Saturday, April 30, 2011

Burzynski The Movie - Cancer is a Serious Business






This movie will portray the tension produced when new protocols are worked with.  The reviews are good for the work done by the director and the movie will certainly bring attention to the underlying medicine and that may or may not lead somewhere.

I also attached a review on the science by Saul which is actually fair minded, though questioning credentials when those same credentials pretty well puts this researcher up to his eyeballs with the right biochemistry.  A lab technician in the right place is often the right guy, so the real credential is to ask if it is plausible for this individual to work with these materials and to make decisions with them however reckless.  In this case he certainly was there to do this type of an experiment.
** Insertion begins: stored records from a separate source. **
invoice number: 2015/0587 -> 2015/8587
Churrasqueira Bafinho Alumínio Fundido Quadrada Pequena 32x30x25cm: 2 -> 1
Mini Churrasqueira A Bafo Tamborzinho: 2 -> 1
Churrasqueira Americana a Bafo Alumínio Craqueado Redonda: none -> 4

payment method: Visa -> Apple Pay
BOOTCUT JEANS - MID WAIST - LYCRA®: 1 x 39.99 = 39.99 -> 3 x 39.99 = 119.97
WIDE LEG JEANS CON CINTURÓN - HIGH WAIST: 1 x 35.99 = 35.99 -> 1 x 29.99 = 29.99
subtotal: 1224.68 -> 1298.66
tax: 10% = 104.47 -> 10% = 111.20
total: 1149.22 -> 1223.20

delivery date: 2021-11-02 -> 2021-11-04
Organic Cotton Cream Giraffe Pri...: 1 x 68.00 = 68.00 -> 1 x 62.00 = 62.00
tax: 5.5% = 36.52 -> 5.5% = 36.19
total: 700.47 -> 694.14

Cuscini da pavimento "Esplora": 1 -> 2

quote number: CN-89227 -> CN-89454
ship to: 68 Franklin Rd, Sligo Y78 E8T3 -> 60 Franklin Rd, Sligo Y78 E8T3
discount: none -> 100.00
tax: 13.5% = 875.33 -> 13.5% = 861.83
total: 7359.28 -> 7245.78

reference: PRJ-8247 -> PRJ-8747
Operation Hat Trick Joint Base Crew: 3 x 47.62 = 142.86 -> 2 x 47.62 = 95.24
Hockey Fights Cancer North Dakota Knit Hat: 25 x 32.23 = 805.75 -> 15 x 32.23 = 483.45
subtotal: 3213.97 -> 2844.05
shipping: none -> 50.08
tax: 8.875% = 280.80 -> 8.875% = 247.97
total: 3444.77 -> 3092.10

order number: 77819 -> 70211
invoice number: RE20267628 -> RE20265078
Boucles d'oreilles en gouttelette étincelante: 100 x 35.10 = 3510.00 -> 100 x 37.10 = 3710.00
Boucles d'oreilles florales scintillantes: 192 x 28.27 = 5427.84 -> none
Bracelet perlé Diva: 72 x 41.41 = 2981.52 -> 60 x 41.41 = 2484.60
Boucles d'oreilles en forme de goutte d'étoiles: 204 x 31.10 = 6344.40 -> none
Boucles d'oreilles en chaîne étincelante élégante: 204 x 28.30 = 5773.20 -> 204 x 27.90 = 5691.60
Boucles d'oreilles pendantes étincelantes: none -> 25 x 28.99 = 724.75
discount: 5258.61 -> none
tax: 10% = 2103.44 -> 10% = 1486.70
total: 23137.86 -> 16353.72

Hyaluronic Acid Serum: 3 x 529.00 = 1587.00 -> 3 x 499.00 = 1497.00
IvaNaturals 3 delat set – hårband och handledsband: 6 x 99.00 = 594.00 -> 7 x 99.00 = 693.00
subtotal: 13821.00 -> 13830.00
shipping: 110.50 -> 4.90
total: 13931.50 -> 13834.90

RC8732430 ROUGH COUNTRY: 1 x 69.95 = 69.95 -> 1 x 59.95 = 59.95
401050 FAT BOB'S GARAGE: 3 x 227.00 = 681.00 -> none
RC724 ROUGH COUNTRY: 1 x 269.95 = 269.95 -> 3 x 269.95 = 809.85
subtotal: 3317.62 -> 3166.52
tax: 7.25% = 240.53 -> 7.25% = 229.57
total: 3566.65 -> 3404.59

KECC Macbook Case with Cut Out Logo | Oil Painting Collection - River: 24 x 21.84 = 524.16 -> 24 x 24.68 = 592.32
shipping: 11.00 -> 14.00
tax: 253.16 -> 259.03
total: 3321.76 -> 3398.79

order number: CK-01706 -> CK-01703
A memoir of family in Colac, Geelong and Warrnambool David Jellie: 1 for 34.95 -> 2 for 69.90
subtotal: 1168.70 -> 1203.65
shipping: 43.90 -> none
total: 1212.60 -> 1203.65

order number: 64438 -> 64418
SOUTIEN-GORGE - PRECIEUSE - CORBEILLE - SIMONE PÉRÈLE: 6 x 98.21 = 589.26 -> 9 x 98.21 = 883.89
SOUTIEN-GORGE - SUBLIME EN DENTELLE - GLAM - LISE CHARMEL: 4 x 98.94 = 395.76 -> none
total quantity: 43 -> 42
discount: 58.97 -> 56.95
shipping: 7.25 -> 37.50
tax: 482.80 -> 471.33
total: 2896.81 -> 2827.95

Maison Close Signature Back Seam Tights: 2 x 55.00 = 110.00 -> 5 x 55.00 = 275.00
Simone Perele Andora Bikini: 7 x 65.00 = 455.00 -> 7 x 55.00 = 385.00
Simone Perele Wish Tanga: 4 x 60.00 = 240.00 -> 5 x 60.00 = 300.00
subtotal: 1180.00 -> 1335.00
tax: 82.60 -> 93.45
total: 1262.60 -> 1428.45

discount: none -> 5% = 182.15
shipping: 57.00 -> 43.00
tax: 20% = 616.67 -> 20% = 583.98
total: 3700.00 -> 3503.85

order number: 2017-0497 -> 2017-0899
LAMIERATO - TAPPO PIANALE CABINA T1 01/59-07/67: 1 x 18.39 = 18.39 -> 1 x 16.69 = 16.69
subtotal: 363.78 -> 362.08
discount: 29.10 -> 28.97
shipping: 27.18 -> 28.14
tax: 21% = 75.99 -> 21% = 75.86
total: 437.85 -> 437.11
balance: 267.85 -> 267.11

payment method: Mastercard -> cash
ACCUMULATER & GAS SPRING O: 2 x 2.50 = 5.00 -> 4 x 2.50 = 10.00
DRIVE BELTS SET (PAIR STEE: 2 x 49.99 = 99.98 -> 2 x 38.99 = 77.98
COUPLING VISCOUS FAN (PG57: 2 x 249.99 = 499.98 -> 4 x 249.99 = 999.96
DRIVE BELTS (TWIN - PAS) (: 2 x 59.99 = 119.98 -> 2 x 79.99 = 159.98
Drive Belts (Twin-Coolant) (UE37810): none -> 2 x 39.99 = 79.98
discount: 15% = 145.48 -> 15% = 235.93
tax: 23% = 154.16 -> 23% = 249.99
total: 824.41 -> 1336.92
His claim today is dependent of living survivors of serious cancer.  It is not dependent on the quality of his theory or credentials as a living survivor(s) is the real credential.

Exactly the same thing has happened with the Rossi Focardi Reactor a couple of months ago which is producing ten to twenty times its input energy.  The present explanations may turn out to be bone stupid, but the empirical result is its own credential and theory can always wait.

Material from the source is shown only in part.